AIM OF THE TASK: Please return the listing below exactly, without any of its pictures.

DATA SHOWN:
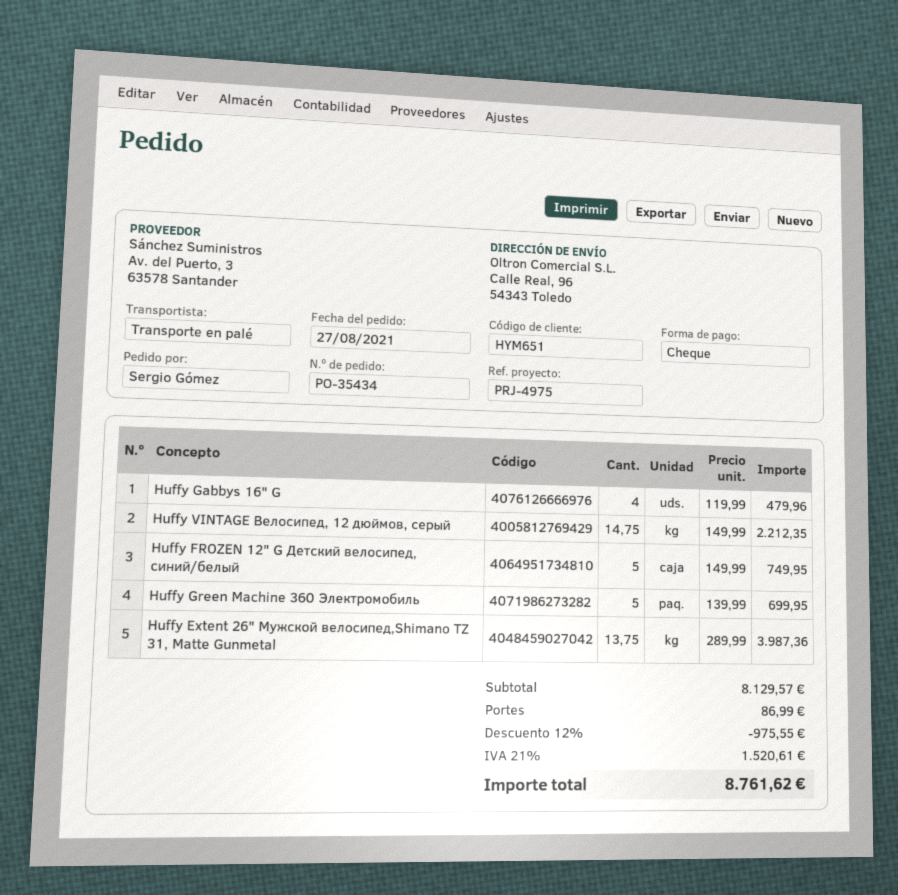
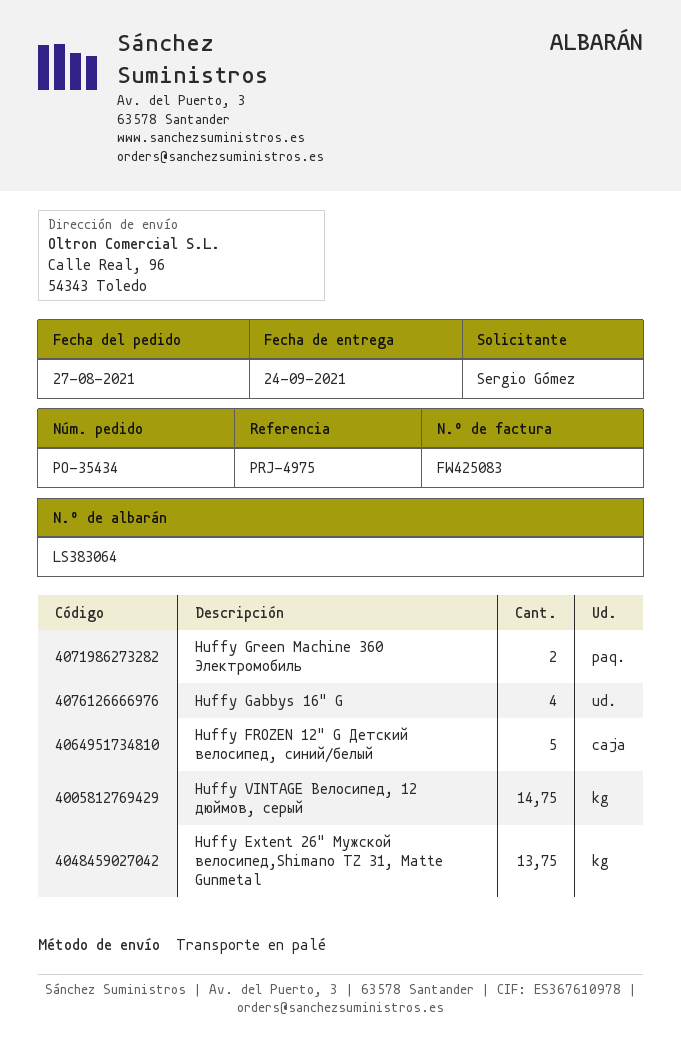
Huffy Green Machine 360 Электромобиль: 5 -> 2

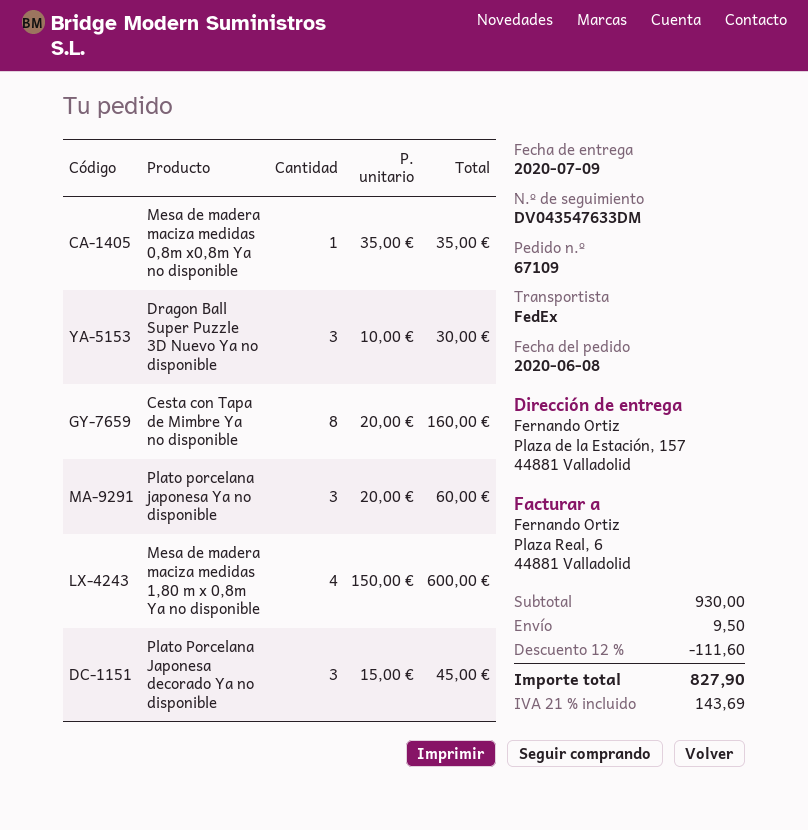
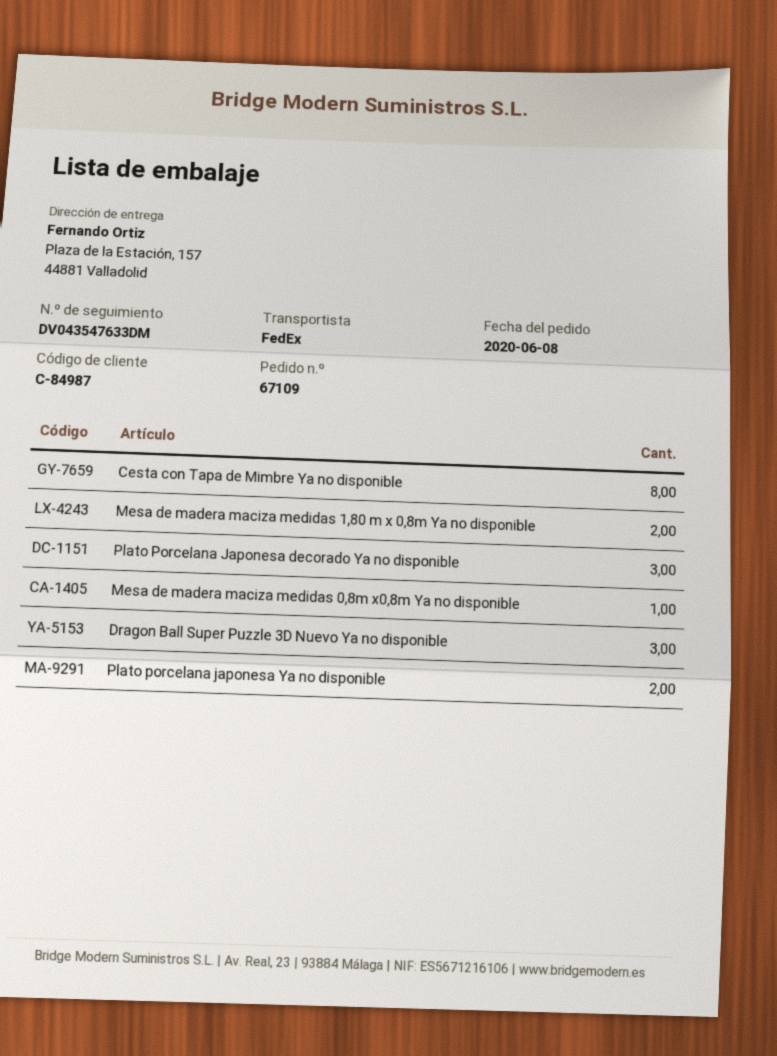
Plato porcelana japonesa Ya no disponible: 3 -> 2
Mesa de madera maciza medidas 1,80 m x 0,8m Ya no disponible: 4 -> 2

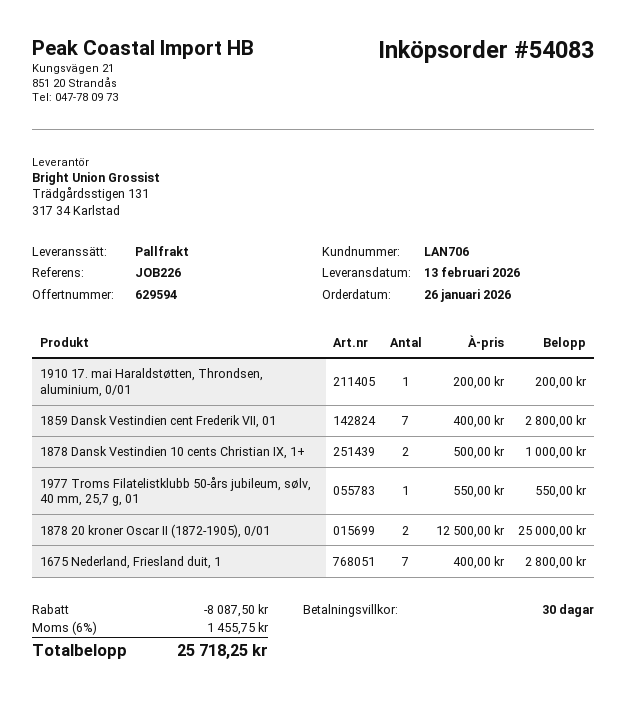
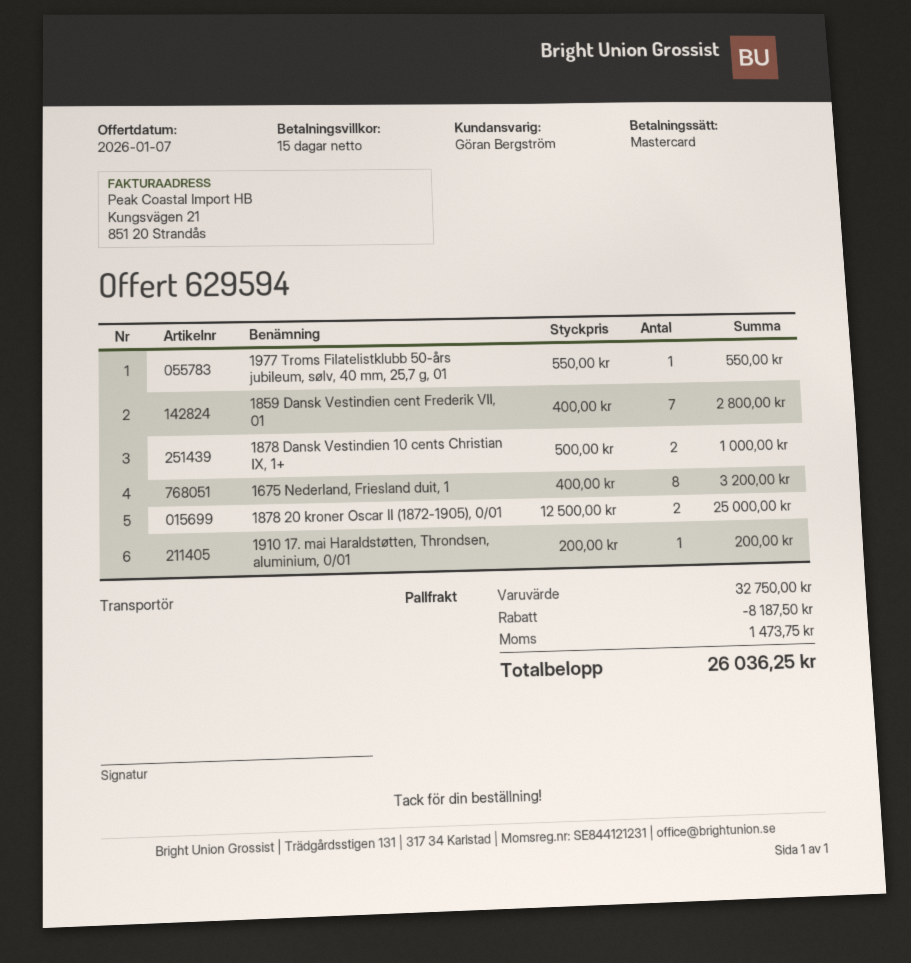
payment terms: 30 days -> 15 days
1675 Nederland, Friesland duit, 1: 7 x 400.00 = 2800.00 -> 8 x 400.00 = 3200.00
discount: 8087.50 -> 8187.50
tax: 1455.75 -> 1473.75
total: 25718.25 -> 26036.25

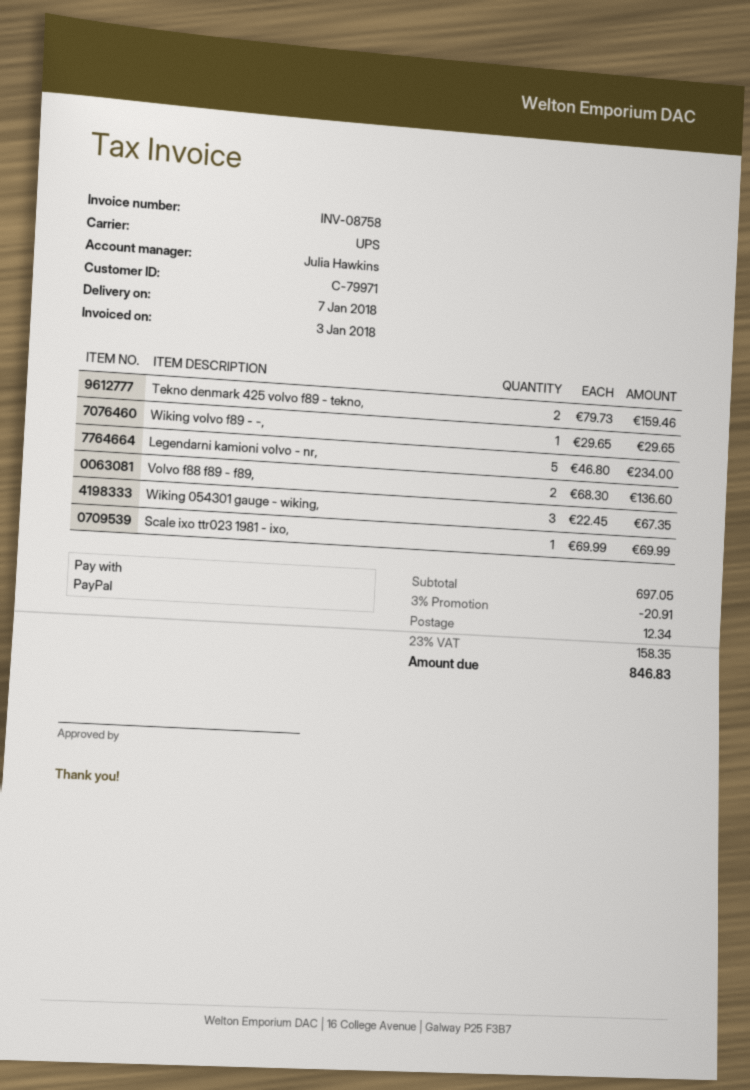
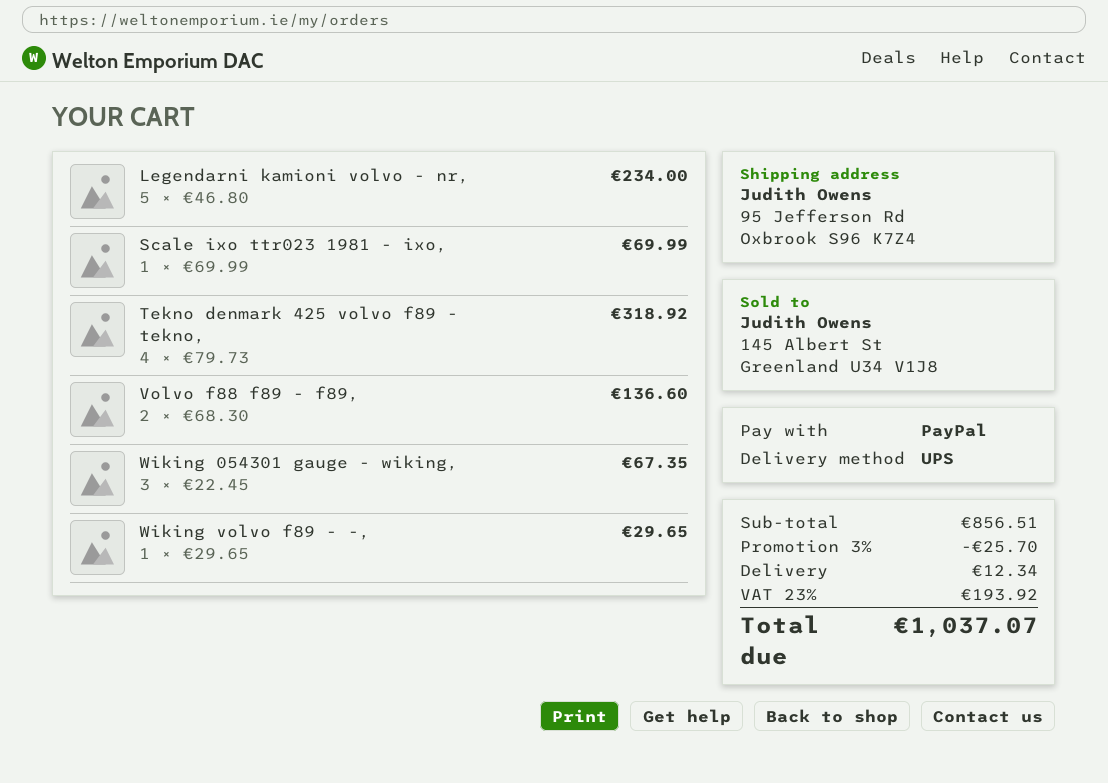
Tekno denmark 425 volvo f89 - tekno,: 2 x 79.73 = 159.46 -> 4 x 79.73 = 318.92
subtotal: 697.05 -> 856.51
discount: 3% = 20.91 -> 3% = 25.70
tax: 23% = 158.35 -> 23% = 193.92
total: 846.83 -> 1037.07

RESPONSE AREA:
Huffy Green Machine 360 Электромобиль: 5 -> 2

Plato porcelana japonesa Ya no disponible: 3 -> 2
Mesa de madera maciza medidas 1,80 m x 0,8m Ya no disponible: 4 -> 2

payment terms: 30 days -> 15 days
1675 Nederland, Friesland duit, 1: 7 x 400.00 = 2800.00 -> 8 x 400.00 = 3200.00
discount: 8087.50 -> 8187.50
tax: 1455.75 -> 1473.75
total: 25718.25 -> 26036.25

Tekno denmark 425 volvo f89 - tekno,: 2 x 79.73 = 159.46 -> 4 x 79.73 = 318.92
subtotal: 697.05 -> 856.51
discount: 3% = 20.91 -> 3% = 25.70
tax: 23% = 158.35 -> 23% = 193.92
total: 846.83 -> 1037.07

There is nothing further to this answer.